REPUBLIKA.CO.ID, ROMA -- Pembicaraan tingkat tinggi antara Amerika Serikat (AS) dengan Rusia berakhir tanpa kesepakatan. Pembicaraan tentang cara meredakan krisis Venezuela berakhir dengan kedua pihak masih berselisih soal legitimasi Presiden Nicolas Maduro.
Rusia mengatakan, Maduro tetap menjadi satu-satunya pemimpin negara yang sah. AS dan banyak negara Barat lainnya mendukung pemimpin Majelis Nasional Juan Guaido yang mengajukan ketentuan konstitusional pada Januari mengambil kepresidenan sementara.
"Saya pikir pembicaraan itu positif dalam arti kedua belah pihak muncul dengan pemahaman yang lebih baik tentang pandangan pihak lain," ujar perwakilan khusus AS, Elliot Abrams.
Rusia mengatakan, kedua pihak kini memahami sudut pandang masing-masing dengan lebih baik setelah pembicaraan dua jam di Roma. Kepala delegasi Rusia, Wakil Menteri Luar Negeri Sergei Ryabkov bersikap terus terang.
"Mungkin kami gagal mempersempit posisi pada situasi ini, kami berasumsi AS memperlakukan prioritas kami dengan serius, pendekatan dan peringatan kami," kata kantor berita Rusia TASS mengutip Ryabkov.
Ryabkov mengatakan, perundingan tersebut sulit, namun jujur. Moskow pun telah memperingatkan Washington untuk tidak melakukan intervensi militer di Venezuela.

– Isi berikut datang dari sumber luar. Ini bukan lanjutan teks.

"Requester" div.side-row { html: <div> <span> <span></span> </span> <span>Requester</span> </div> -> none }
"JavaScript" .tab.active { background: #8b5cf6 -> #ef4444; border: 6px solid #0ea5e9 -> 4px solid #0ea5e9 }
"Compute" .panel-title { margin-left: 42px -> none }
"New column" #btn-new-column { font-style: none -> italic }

Menurutnya, pembicaraanya dengan Rusia berguna, substantif, dan serius menyoal krisis Venezuela. Ryabkov juga mengatakan, Rusia khawatir dengan sanksi AS terhadap negara-negara Amerika Latin.
Aksi Solidaritas Untuk Venezuela. Massa yang tergabung dalam Komite Solidaritas untuk Venezuela melakukan aksi Hari Solidaritas Global untuk Venezuela di depan halaman Bank Citibank, Kota Bandung, Senin (18/3).

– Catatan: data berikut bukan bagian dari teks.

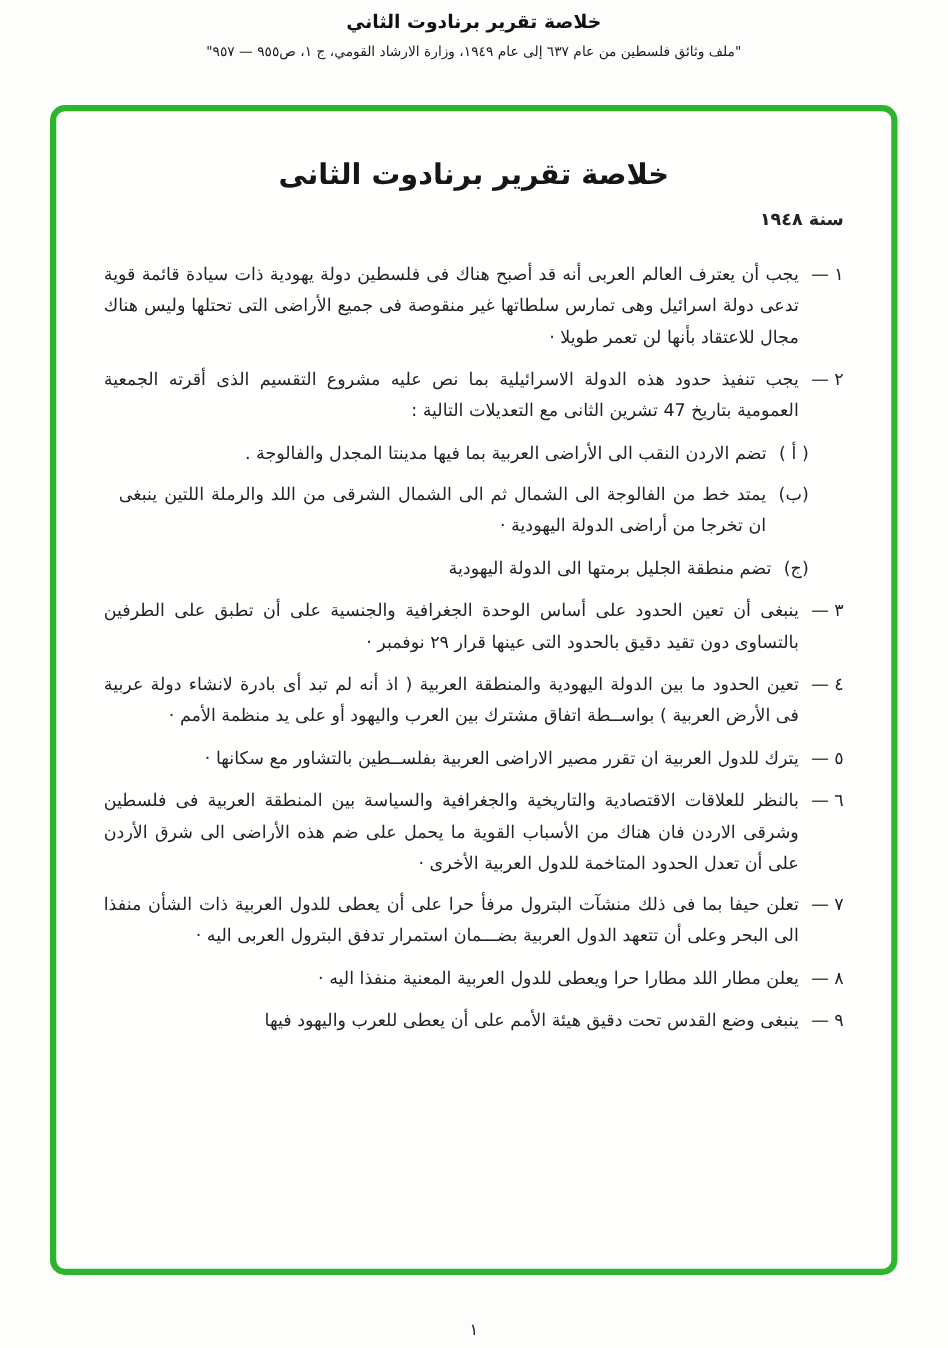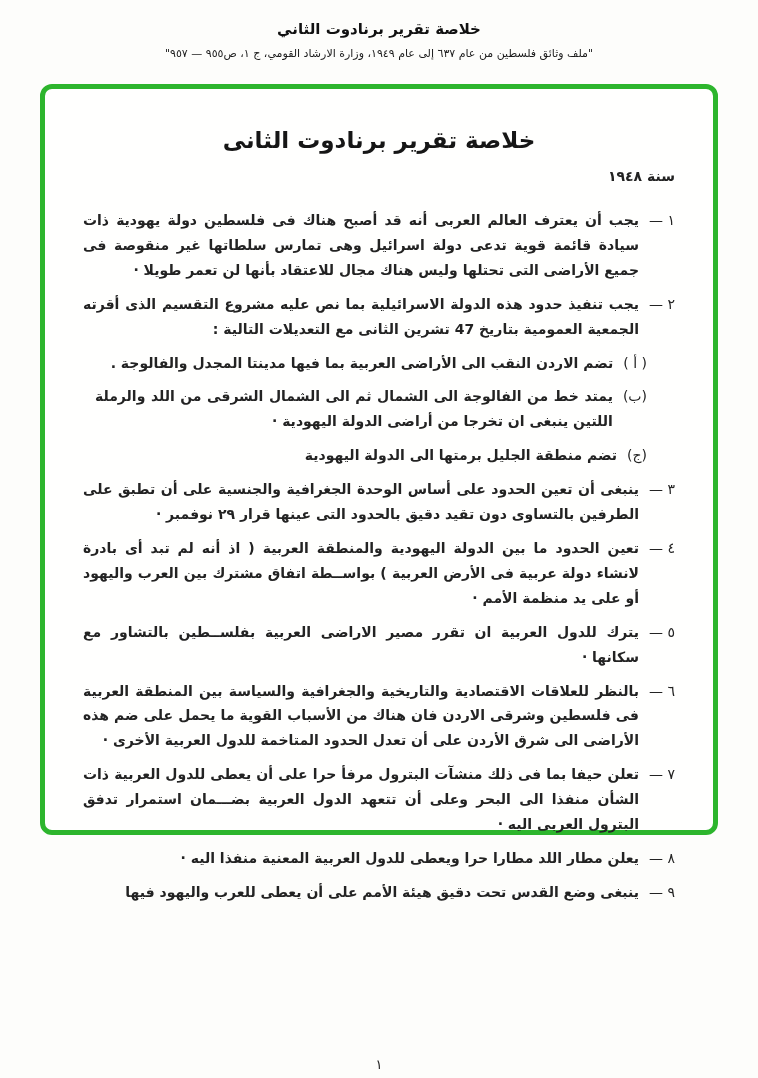"خلاصة تقرير برنادوت الثاني" .header { padding-top: 20px -> 8px }
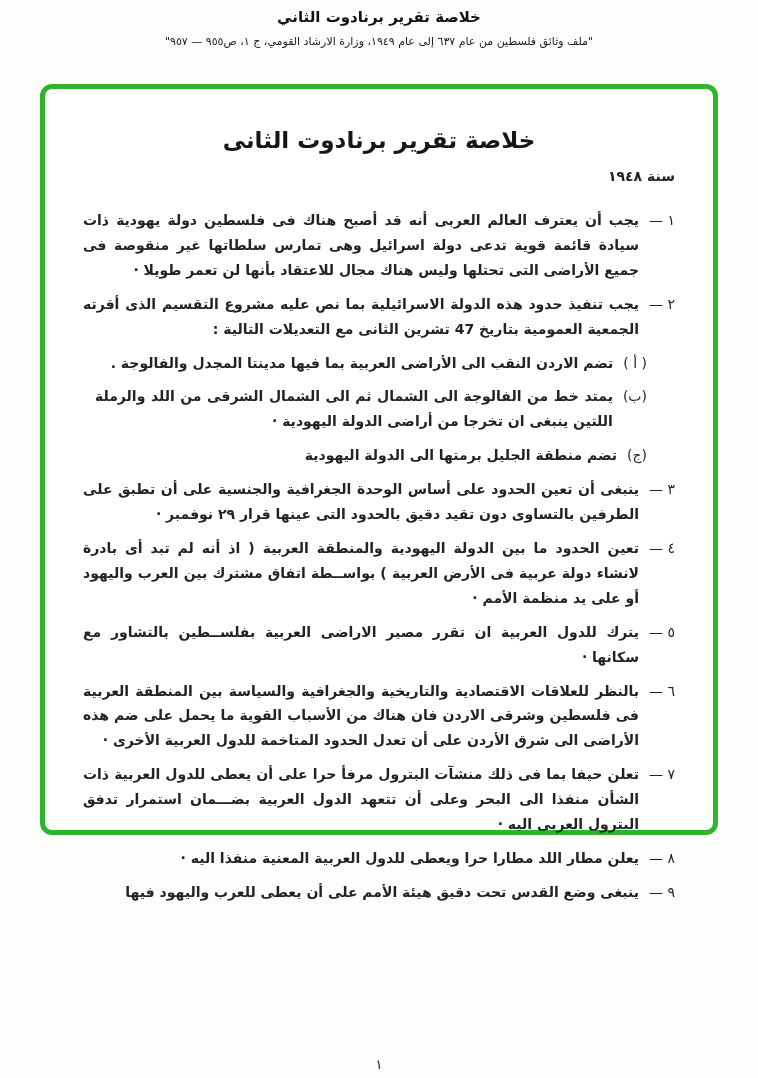"خلاصة تقرير برنادوت الثانى" .page-frame { height: 751px -> 936px }
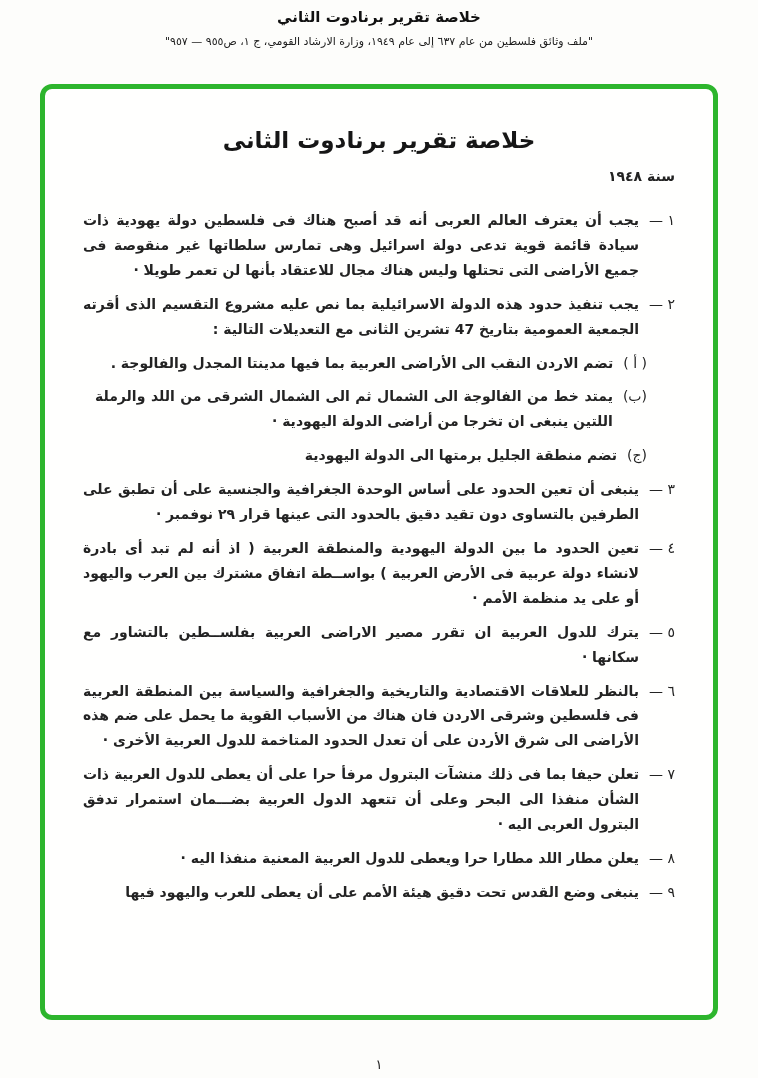"يجب أن يعترف العالم العربى" .text { font-weight: bold -> none }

Beberapa jam sebelumnya, AS menjatuhkan sanksi terhadap perusahaan pertambangan emas Venezuela yang dikelola pemerintah Minerven dan pemimpinya, Adrian Perdomo. Presiden AS Donald Trump mengatakan, semua opsi, tersedia untuk Venezuela. Hal itu yang menurut Abrams diajukan kepada Rusia dalam pertemuan.
Para perwira militer berpangkat tinggi dipandang penting untuk menjaga Maduro tetap berkuasa dalam menghadapi krisis ekonomi hiperinflasi yang telah menyebarkan kelaparan dan penyakit yang dapat dicegah serta menyebabkan eksodus sekitar tiga juta orang sejak 2015.
Pemerintah Maduro, yang mempertahankan dukungan Rusia dan Cina, mendapat kecaman internasional yang luas setelah ia terpilih kembali tahun lalu dalam pemungutan suara yang dianggap sebagai penipuan. Abrams mengutip perkiraan baru-baru ini bahwa selama beberapa bulan ke depan, ekspor minyak vital Venezuela akan turun di bawah satu juta barel per hari, sementara ekspor minyak negara itu menurun sekitar 50 ribu barel per bulan.
"Ini bencana bagi Venezuela," kata Abrams.